No jornal desportivo “AS”, o agora ex-técnico do Real publicou uma carta aberta aos adeptos, revelando sem papas na língua o que o levou a deixar – com mágoa – o comando técnico do clube. Lembre-se que a saída de Zidane foi oficializada na passa quinta-feira.

“Saio porque sinto que o clube já não me dá a confiança de que preciso, não me dá o apoio para construir algo a médio ou longo prazo,” diz o técnico.
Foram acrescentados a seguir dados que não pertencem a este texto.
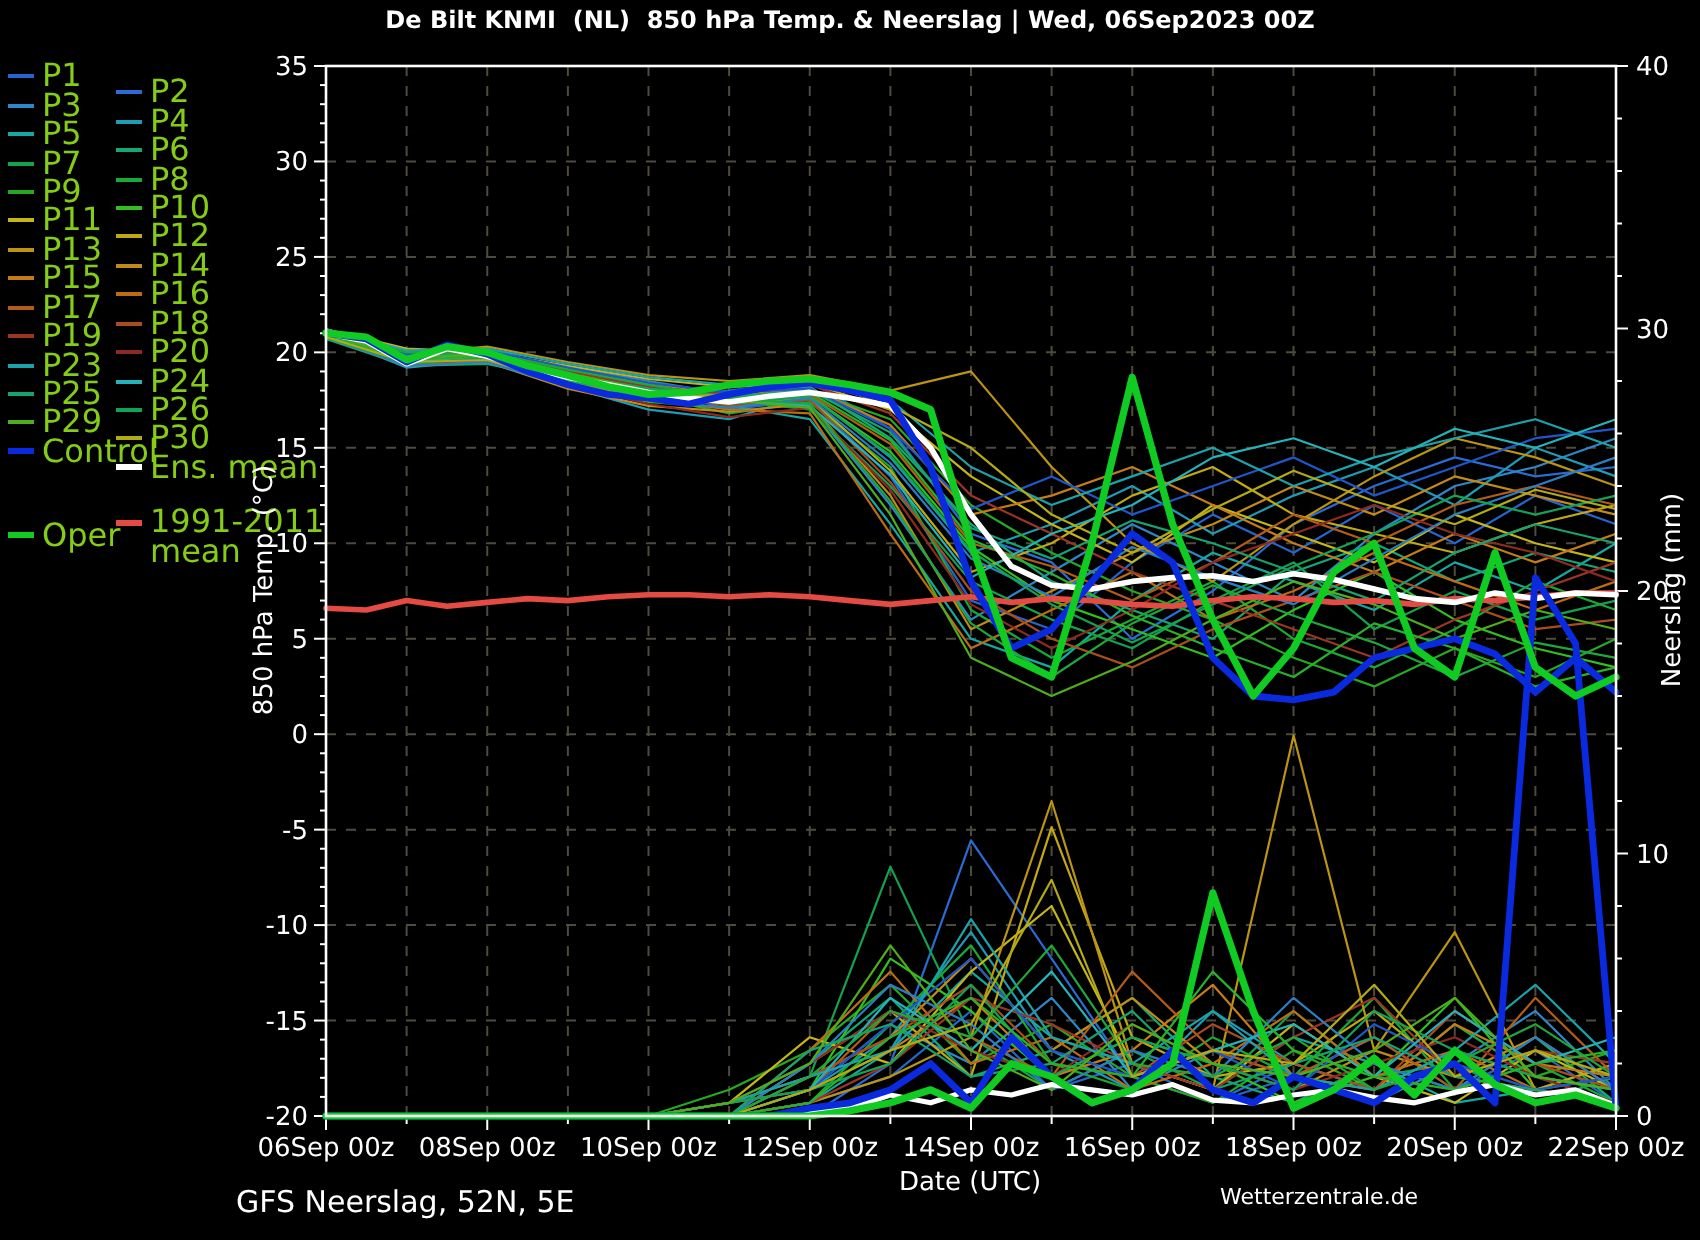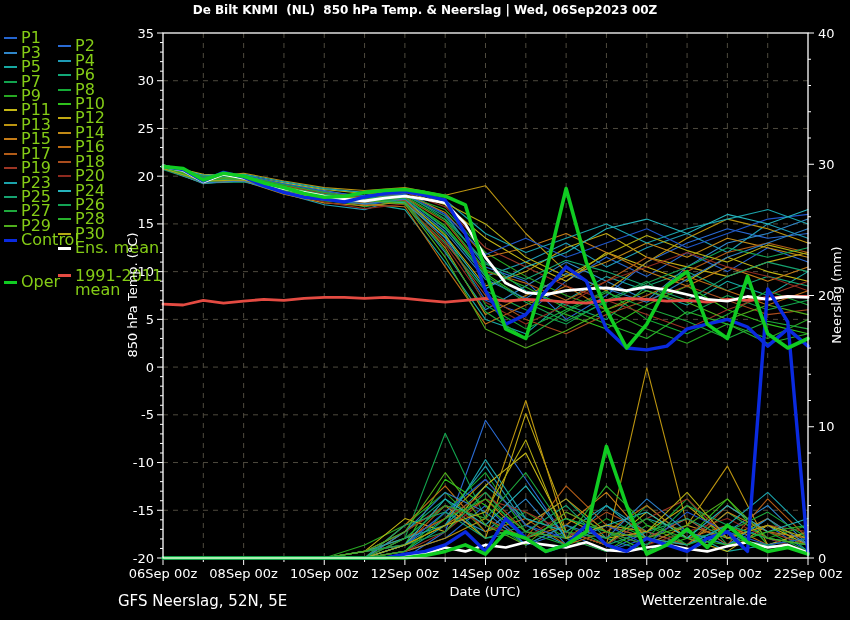--- a/index.html
+++ b/index.html
@@ -371,16 +371,6 @@
       </div>
       <div class="lrow">
         <span class="lcell">
-          <i class="swatch" style="background: rgb(30, 168, 60);"></i>
-          <span class="llabel">P27</span>
-        </span>
-        <span class="lcell c2">
-          <i class="swatch" style="background: rgb(39, 178, 43);"></i>
-          <span class="llabel">P28</span>
-        </span>
-      </div>
-      <div class="lrow">
-        <span class="lcell">
           <i class="swatch" style="background: rgb(79, 174, 28);"></i>
           <span class="llabel">P29</span>
         </span>

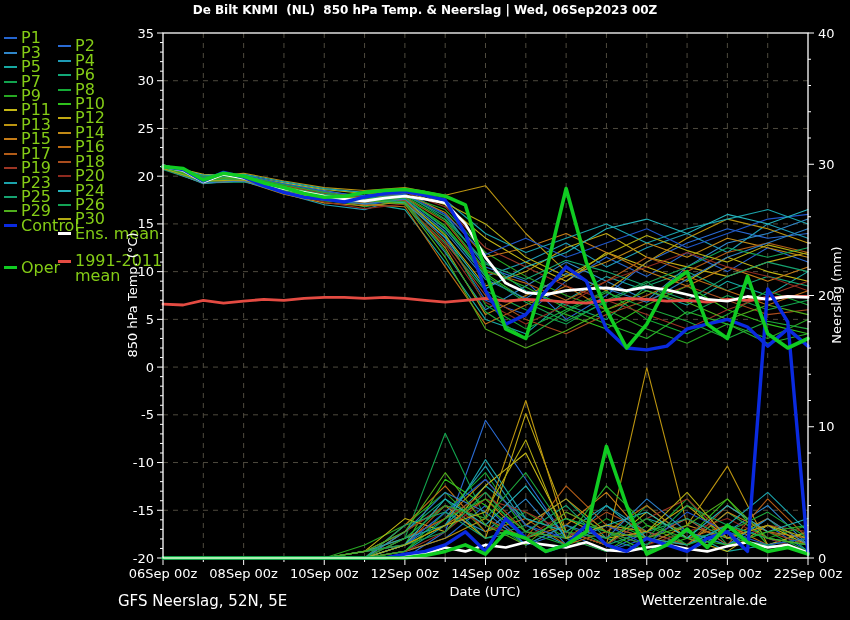--- a/index.html
+++ b/index.html
@@ -24,7 +24,7 @@
   .ylab-right{left:748px;top:286px;}
   .xlab{left:385px;top:584px;width:200px;text-align:center;font-size:13px;position:absolute;}
   .foot-left{position:absolute;left:118px;top:592px;font-size:15px;}
-  .foot-right{position:absolute;left:610px;top:592px;width:188px;text-align:center;font-size:14px;}
+  .foot-right{position:absolute;left:610px;top:592px;width:188px;text-align:left;font-size:11px;}
 </style>
 </head>
 <body>

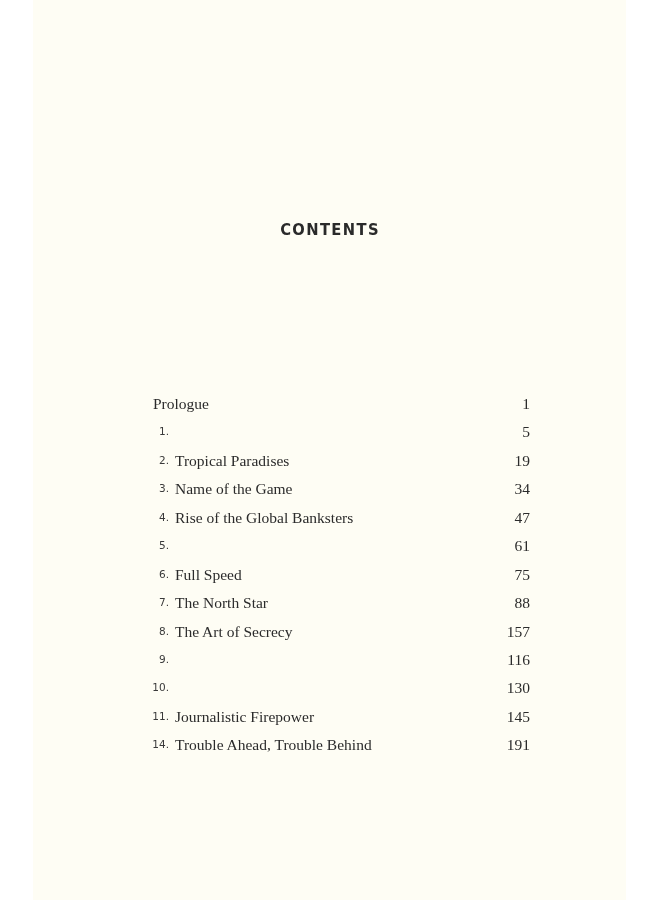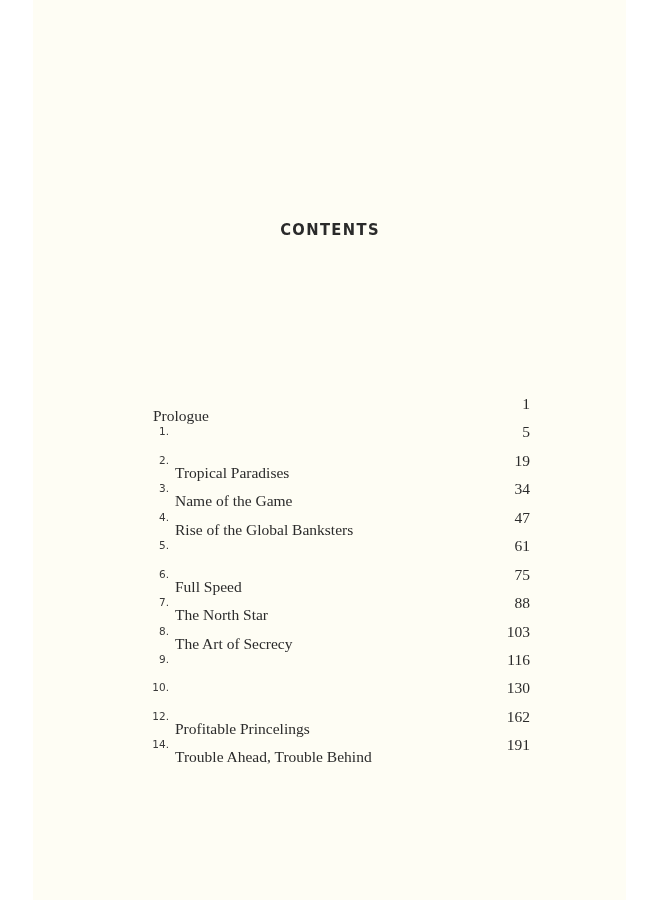--- a/index.html
+++ b/index.html
@@ -60,7 +60,7 @@
     .toc-title {
       position: absolute;
       left: 175px;
-      top: 12px;
+      top: 0;
       white-space: nowrap;
     }
     .toc-title.prologue {

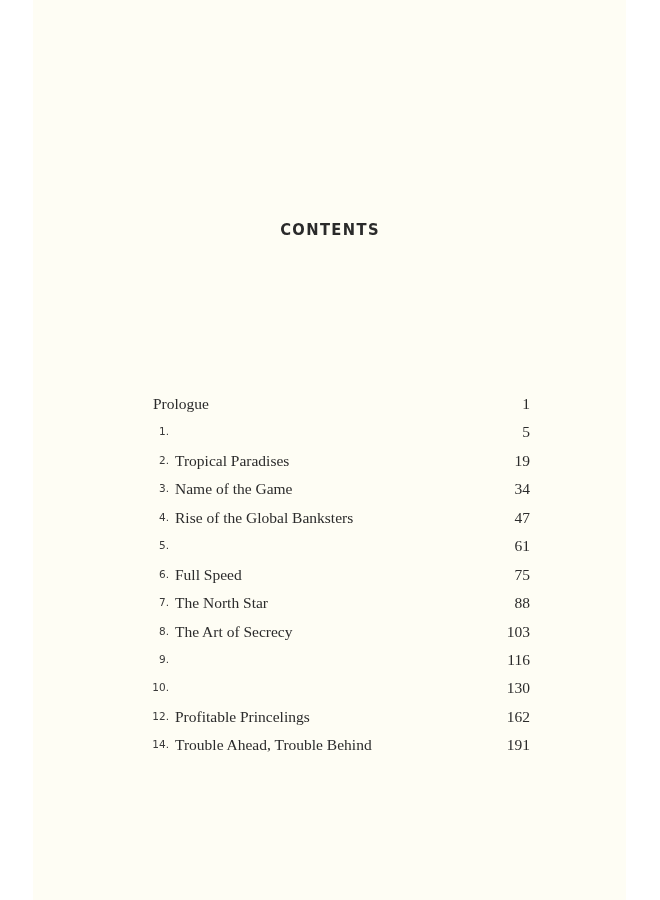--- a/index.html
+++ b/index.html
@@ -121,7 +121,7 @@
   <li class="toc-row">
     <span class="toc-num">8.</span>
     <span class="toc-title">The Art of Secrecy</span>
-    <span class="toc-page">103</span>
+    <span class="toc-page">157</span>
   </li>
   <li class="toc-row">
     <span class="toc-num">9.</span>

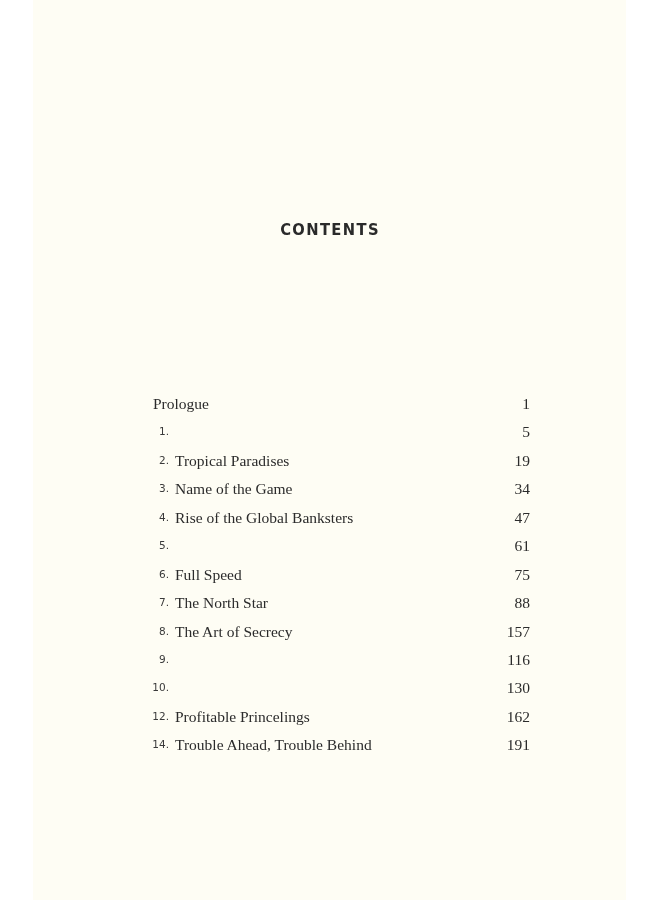--- a/index.html
+++ b/index.html
@@ -132,6 +132,11 @@
     <span class="toc-page">130</span>
   </li>
   <li class="toc-row">
+    <span class="toc-num">11.</span>
+    <span class="toc-title">Journalistic Firepower</span>
+    <span class="toc-page">145</span>
+  </li>
+  <li class="toc-row">
     <span class="toc-num">12.</span>
     <span class="toc-title">Profitable Princelings</span>
     <span class="toc-page">162</span>

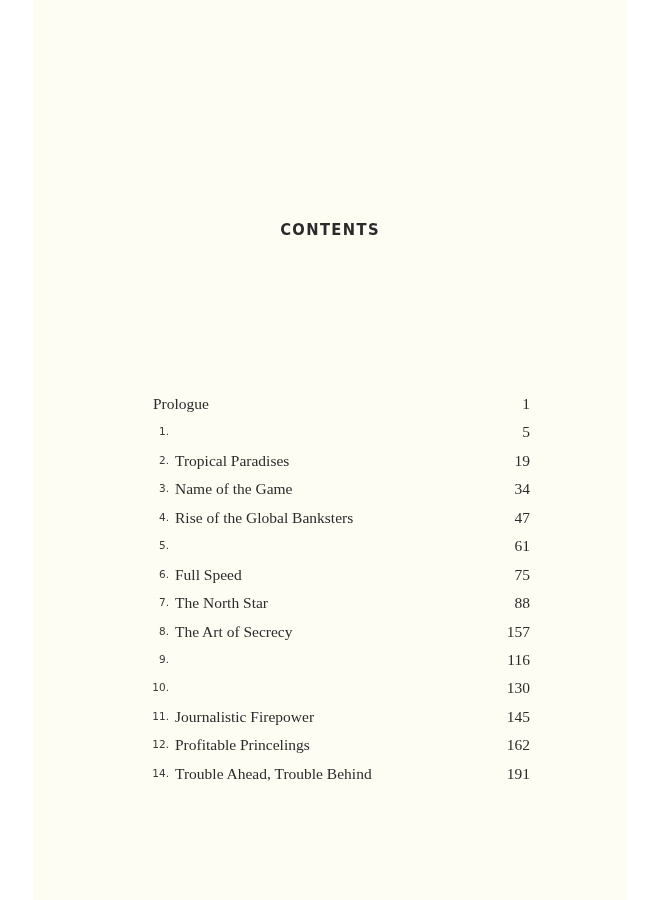--- a/index.html
+++ b/index.html
@@ -137,11 +137,6 @@
     <span class="toc-page">145</span>
   </li>
   <li class="toc-row">
-    <span class="toc-num">12.</span>
-    <span class="toc-title">Profitable Princelings</span>
-    <span class="toc-page">162</span>
-  </li>
-  <li class="toc-row">
     <span class="toc-num">14.</span>
     <span class="toc-title">Trouble Ahead, Trouble Behind</span>
     <span class="toc-page">191</span>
Zidane afirma que, no Real Madrid, há uma coisa muito importante que foi esquecida: “Tudo o que construí no dia-a-dia e no relacionamento com os jogadores”.

O francês de origem argelina lembra que é “um vencedor nato” e, no Real Madrid, o seu objetivo era “conquistar troféus”. “Mas acima disso estão os seres humanos, as emoções, a vida, e tenho a sensação de que essas coisas não foram valorizadas,” desabafa Zidane. “De certa forma, até fui censurado,” acrescenta, pesaroso, o ex-técnico do Real Madrid.

Zidane não receia falar da degradação da sua relação com Florentino Pérez: Preferia que nos últimos meses a minha relação com o clube e com o presidente tivesse sido um pouco diferente da de outros treinadores. Não pedia privilégios, apenas um pouco mais de memória”.

O antigo campeão do mundo pela França analisa a esperança média de “vida” de um treinador num clube grande: “Duas temporadas, não muito mais. Para durar mais, as relações humanas são essenciais, são mais importantes que o dinheiro, que a fama, que tudo”.

O francês sentiu-se magoado quando leu nos jornais, depois de uma derrota, que o iam “despedir se não ganhasse o próximo jogo” e não tem dúvidas de que “essas mensagens” foram “passadas intencionalmente para a comunicação social, para provocarem interferências negativas na equipa”.